Round up all those popular, investment-grade bonds that you feel safe holding in your portfolio -- names like Vale SA and Petroleos Mexicanos -- and sell them. They’ve become too expensive, Barclays says. In their place, load up on cheaper, yet still high-quality debt. These are lesser-known names such as KazMunayGas National Co. and Mexico Generadora de Energia S de RL.
Barclays’s argument is that the rebound that emerging markets have posted across all asset classes in the past four months has lured investors from the developed world mostly to the best-known bond names. Companies that are less familiar to investors in the U.S. and Europe haven’t rallied as much. Take the yield gap between Pemex and MexGen as an example. It has widened to 1.3 percentage points from 0.96 percentage point since January, according to data compiled by Bloomberg.
“It’s the credits that developed-market investors tend to buy which have done the best, and that trade has largely played out,” Barclays strategist Aziz Sunderji said in a June 4 telephone interview from New York. “The next trade is a rally in the bonds which have not historically enjoyed that same sponsorship.”

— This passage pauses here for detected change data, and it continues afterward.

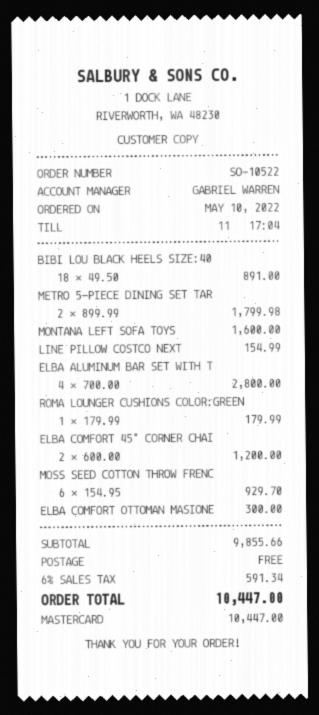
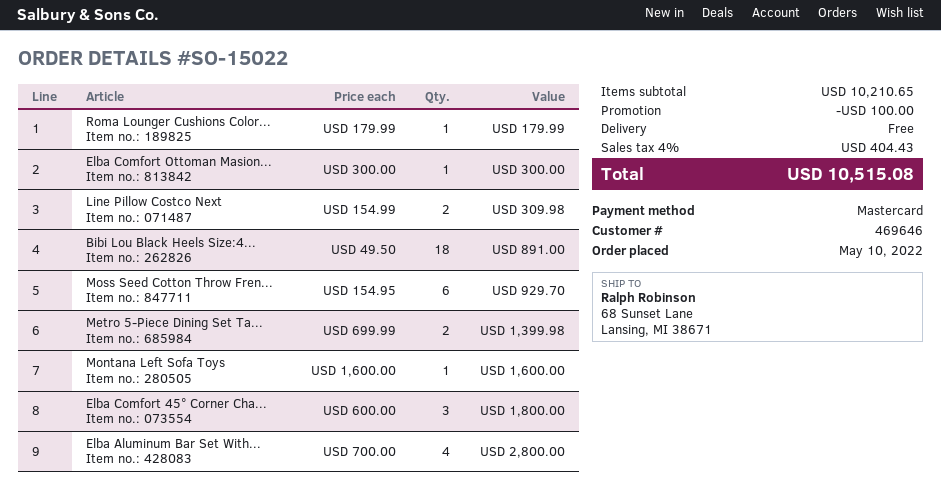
order number: SO-10522 -> SO-15022
METRO 5-PIECE DINING SET TAR: 2 x 899.99 = 1799.98 -> 2 x 699.99 = 1399.98
LINE PILLOW COSTCO NEXT: 1 x 154.99 = 154.99 -> 2 x 154.99 = 309.98
ELBA COMFORT 45° CORNER CHAI: 2 x 600.00 = 1200.00 -> 3 x 600.00 = 1800.00
subtotal: 9855.66 -> 10210.65
discount: none -> 100.00
tax: 6% = 591.34 -> 4% = 404.43
total: 10447.00 -> 10515.08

Bargains will be harder to come by in the second part of the year as the spread between the most creditworthy emerging- market companies and their developed-country counterparts tightens after reaching the widest gap in more than two years in February.
Shifting out of the most liquid segments of the $1.2 trillion developing-nation company debt market will help asset managers offset a rise in U.S. Treasury yields that will limit average gains on emerging-market corporate debt to just 0.6 percent for the rest of the year, Sunderji said.
High-grade emerging-market corporate bonds pay an average 3.56 percent, or 0.67 percentage point more than their developed-nation peers. That’s down from 0.98 percentage point four months ago, while still above the five-year mean of 0.53 percentage point, Bank of America Corp. index data show.
“Some of the rally has been driven by crossover demand for emerging-market corporates, mainly because the valuations were so compelling,” Shamaila Khan, a money manager at AllianceBernstein LP, which oversees $457 billion, said by phone from New York on June 4. “You could get emerging-market investment-grade debt where you could’ve bought U.S. BB bonds. There’s still value left in the high quality names relative to where anything comparably rated in developed markets trades.”
Even after spreads between developing- and developed-nation company bonds tightened at the start of the year, emerging- market corporate securities rated BBB by Standard & Poor’s still pay an average yield of 4.05 percent, or 0.17 percentage point more than developed-market bonds rated three ranks lower at BB.
Dollar bonds due 2022 from America Movil SAB, the wireless carrier controlled by billionaire Carlos Slim, pay 3.45 percent, just 0.08 percentage point more than similar-maturity securities from Verizon Communications Inc. after tightening 0.37 percentage points since February.
“The thinnest sliver of the most liquid bonds in emerging markets have done really well this year and are now mostly fully valued, even versus their developed market peers,” Sunderji said. “It’s time for investors to progress past this very thin layer of the most liquid names.”